Her moment of elation at another successful build of a wand was soon chased away by bitter memories of the past. Regrets, words that had been left unsaid, emotions that had been bottled up and left to ferment, all of it bubbled up. It had been lurking waiting for a moment of vulnerability as it always did. But she the medicine for this. Pulling the bottle of spirits from under the counter, she hobbled over to the table on the customer side of the shop, slumped down into one of the chairs and took a long slow swig from the bottle.
"To the future," she toasted to the empty table and the silent shop. She looked down into the bottle. The liquid sloshing about inside it was the only thing moving. Everything else was still. Everything else was...empty. The bustle outside seemed a world away. In a flight of fancy, she pictured her long-dead friends sitting across from her.
"Well, I did it. I got what I wanted in the end. Everything I said I needed to have to be happy.
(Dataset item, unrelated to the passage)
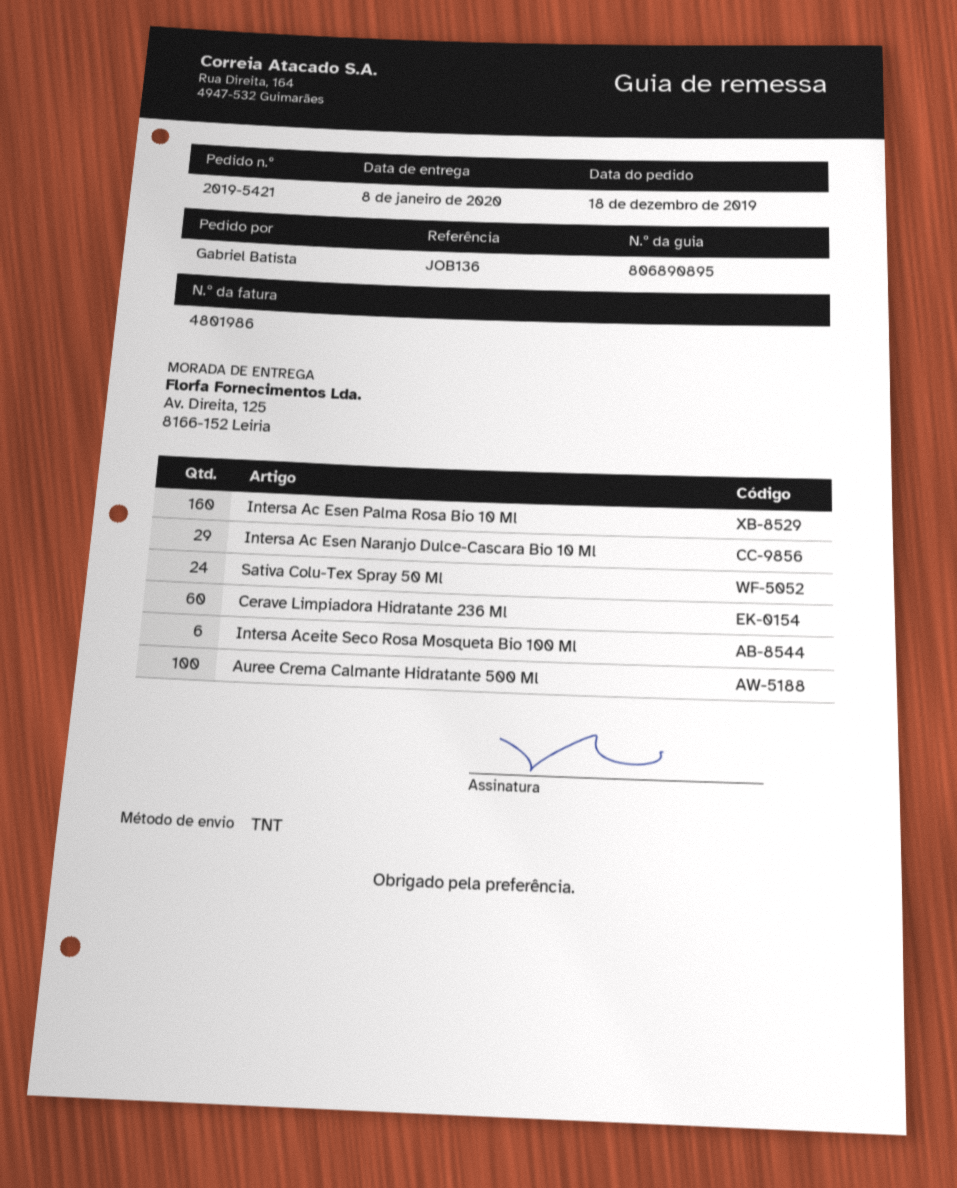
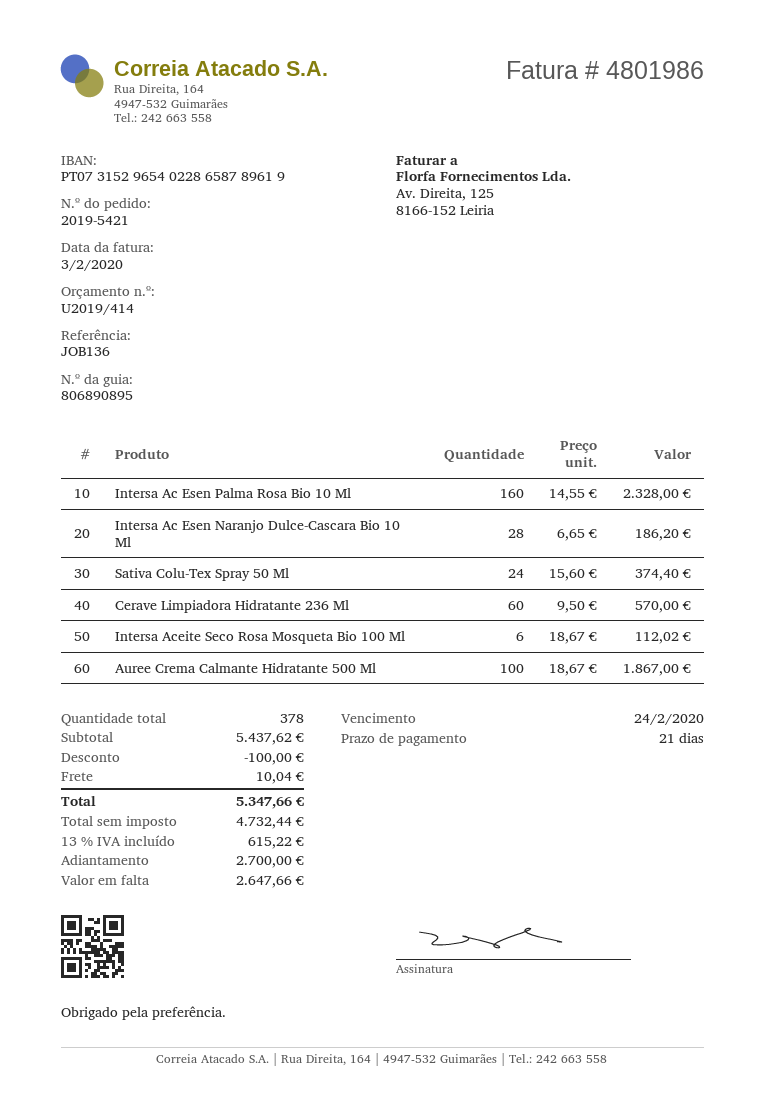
Intersa Ac Esen Naranjo Dulce-Cascara Bio 10 Ml: 29 -> 28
Well, I got it," she told them, they did not respond.
She took another long, slow, swig from the bottle.
"I'm not going to ask when this stops. I already know the answer to that and it's not one I like,"
Another swig.
"The people here believe in an afterlife. I do not. You know me. Always the contrarian, always the outsider, always the one with strange ideas," she chuckled to herself "I guess I don't change much. But I couldn't help wonder if this whole thing would be easier if I did believe in an afterlife? But no, no that'd make things harder actually wouldn't it?"
Another slow swig and the bottle was empty
The shop remained still and silent. The cluttered workbenches sat unmoving and unattended. They sat there waiting. Waiting for her. Her fingers tapped the lip of the newly empty bottle thoughtfully.
"I suppose I should do something productive. I have spent enough time moping,"
She eyed the fresh wand on the workbench. It was still too soon to start another wand, she needed time to for her expended spell thread to replenish. But she could wrap up a wand and deliver to the client, something which needed no magic.
She limped over to her workstation and the spectres of everyone she had lost followed her. They never left.